The planned improvements do not include the entire Route 1 corridor or where major new developments are under consideration, e.g., between Riverdale Park/Hyattsville and College Park. Failed intersections such as Route 1 and 410 also will not be addressed.

PGCPS needs to do their homework on our region prior to attending future forums. Bureaucratic mumbo jumbo and “choice” programs (and the necessary busing) will not solve the pressing need for more school seats now, much less address the overwhelming demand that will exist shortly. Do the math–our overcrowding cannot be alleviated through choice programs or the promising small schools proposal.

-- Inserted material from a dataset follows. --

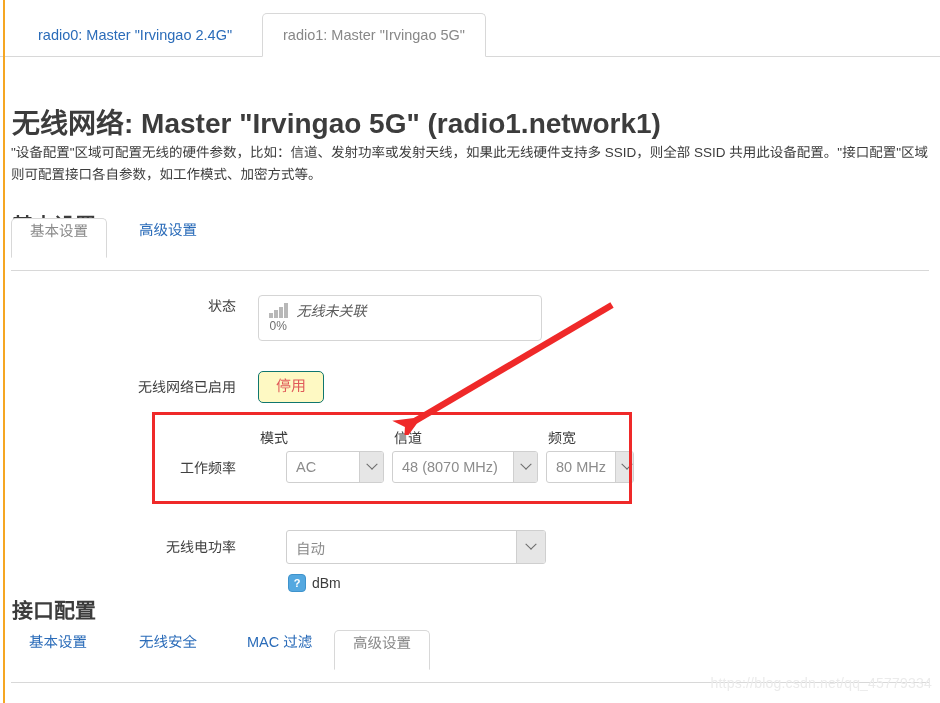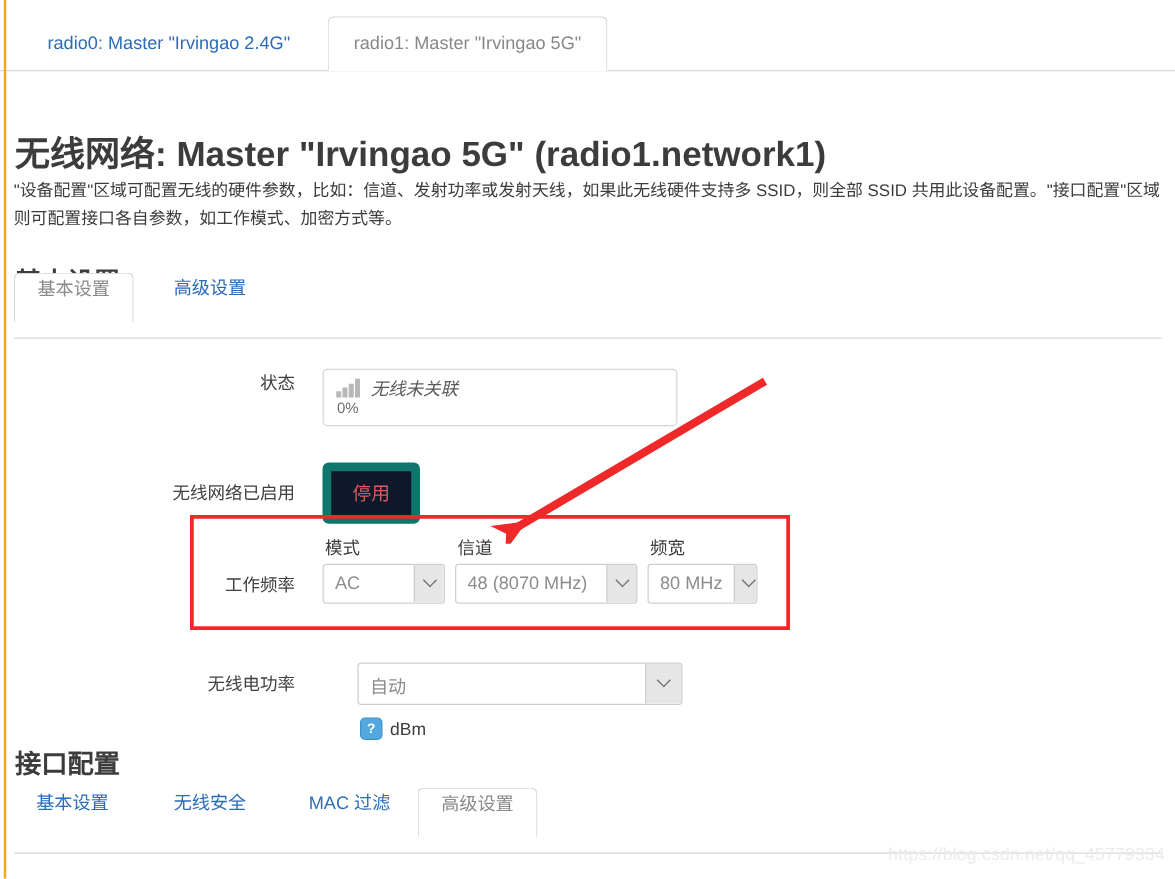"停用" .btn-disable { background: #0f172a -> #fef9c3; border: 7px solid #0f766e -> 1px solid #0f766e; padding: 11px 17px 7px -> 6px 17px 7px }
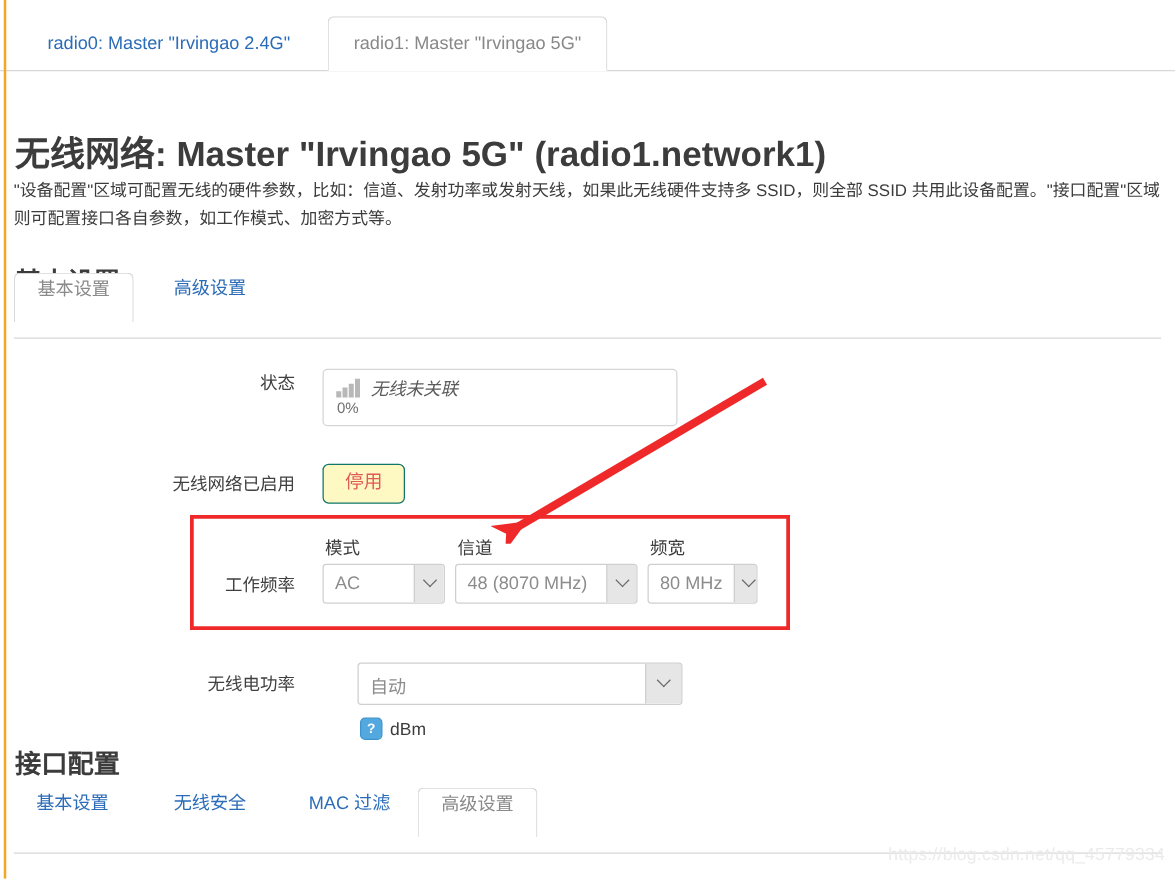"AC" #sel-mode { margin-left: none -> 28px }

School Board Member Heather Iliff stated clearly that the school system “is not ready to handle the student population of the proposed residential developments,” a refreshingly forthright admission. We need several new school sites immediately and probably not the usual PGCPS model. We simply do not have the space.

Dernoga made some good points regarding traffic and the necessity of encouraging and investing in transit. Olson strongly stated that Maryland SHA must listen to and fund projects the Route 1 community wants. The importance of increasing the business community’s presence in the county to generate tax revenues cannot be argued: we need more residents living near their workplaces. (Dernoga contrasted the revenue from business-related taxes with the relatively low tax revenue derived from multifamily residential.) But let’s keep an eye on the accompanying trip generation.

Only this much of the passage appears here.